Едем дальше. Иваныч продолжает:
– Сегодня во сне шефа своего бывшего видел. В этом году уж шестнадцать лет как помер. Хороший мужик был, только выпивающий. Помню, часто вспоминал свою родину, село где-то в Рязанской области. Как мальчишкой мечтал жить в большом городе, как приехал в Москву, учился, стал врачом. Интересный был дядька, про таких говорят «рефлексирующий», то бишь совестливый.
Как врач он себя особо не проявил, хирург как хирург, звезд с неба не хватал, зато организатором оказался выдающимся. Став главным врачом крупной московской клиники, вскоре сделал ее в городе одной из лучших. Специалисты его уважали и держались за место в коллективе, а он старался оправдать их доверие.
Меня он взял к себе на место помощника вскоре после того, как я защитил кандидатскую. Как и остальные, я считал его вполне удачливым чиновником от медицины, потом еще и бизнесменом. Квартира в Москве в самом центре с окнами прямо на Белый дом. Знакомства, общение соответствующее.
Этим он никогда не бравировал, зато любил рассказывать о своем соседе по подъезду. Тот, будучи известным актером, снимался в одной из главных ролей в советском еще телефильме «Семнадцать мгновений весны». Как начнут повторять сериал по телевизору, столкнутся соседи на лестничной площадке, и начинается: «Снова вас на рабочем месте показывали». – «Да, мы видели». – «Передавайте от нас поклон штандартенфюреру Штирлицу. И, пожалуйста, там у себя, в подвалах гестапо, будьте поаккуратней с Максимом Исаевичем. Все-таки наш человек» – и смеются.
Шеф сам был вполне доволен и собой, и судьбой. Пропадая все дни на работе, он редко куда-нибудь выезжал, вполне обходясь возможностью день-другой провести в подмосковном профилактории для медработников.

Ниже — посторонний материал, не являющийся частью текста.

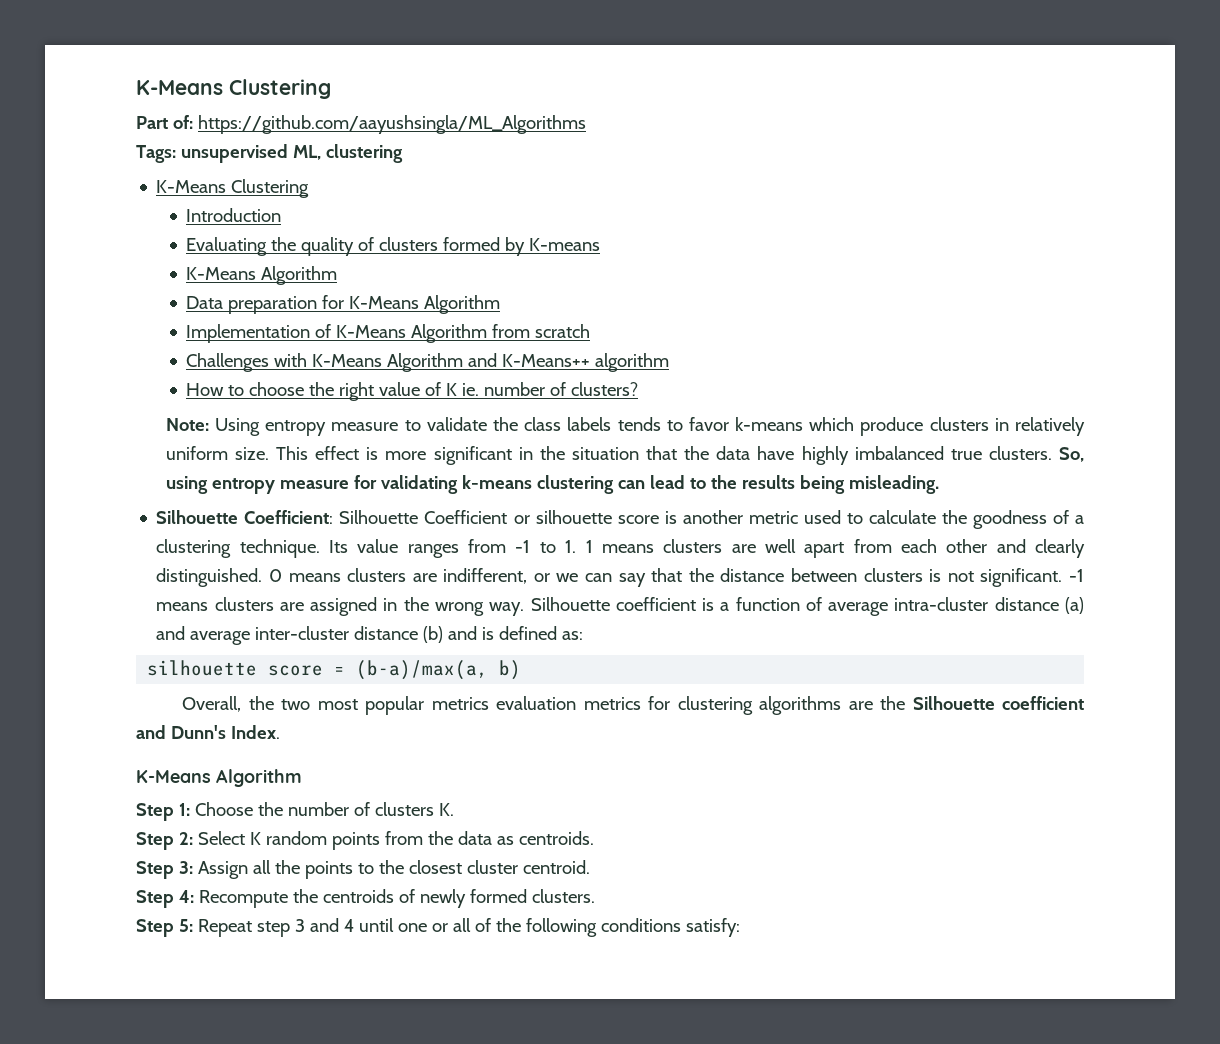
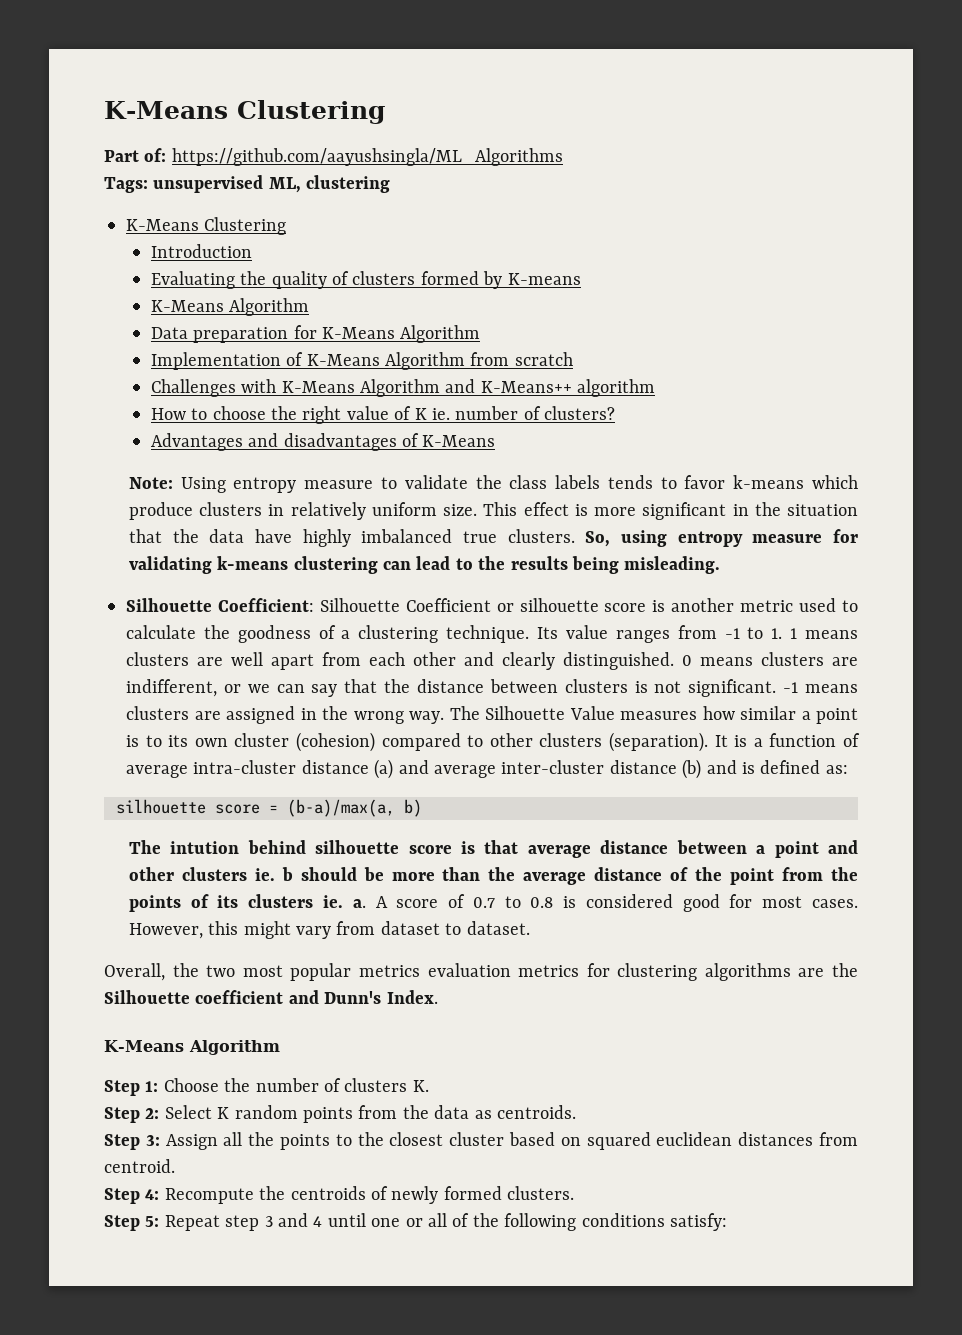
(639, 389) none -> [150,433,496,451] // Advantages and disadvantages of K-Means
[530,597,696,611] Silhouette coefficient -> [449,706,858,724] [126,732,728,752] The Silhouette Value measures how similar a point is to its own cluster (cohesion) compared to other clusters (separation). It
(522, 670) none -> [128,840,858,858] [128,867,859,885] [128,894,858,912] [128,921,530,939] // The intution behind silhouette score is that average distance between a point and other clusters ie. b should be more than the average distance of the point from the points of its clusters ie. a. A score of 0.7 to 0.8 is considered good for most cases. However, this might vary from dataset to dataset.
(518, 867) none -> [509,1132,858,1150] based on squared euclidean distances from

Всё изменилось в октябре девяносто третьего года. В те дни Николай Сергеевич, так звали моего шефа, в своей квартире стоял у окна и смотрел, как танки прямой наводкой бьют по Дому Правительства. Но сломало его даже не это. Последней решающей каплей стало избиение молодых солдатиков, стоящих в оцеплении у стен Белого дома.
Он видел, как его ровесники и люди много старше, с палками и кусками арматуры в руках, толпой набросились на мальчишек в форме и принялись избивать безоружных. На его глазах убивали вчерашних детей, убивали с остервенением. Он видел, как один старик, уже отходя от лежащего на земле человека, обернулся и заметил, что тот еще подает признаки жизни. Тогда старик вернулся и добил солдата по голове палкой.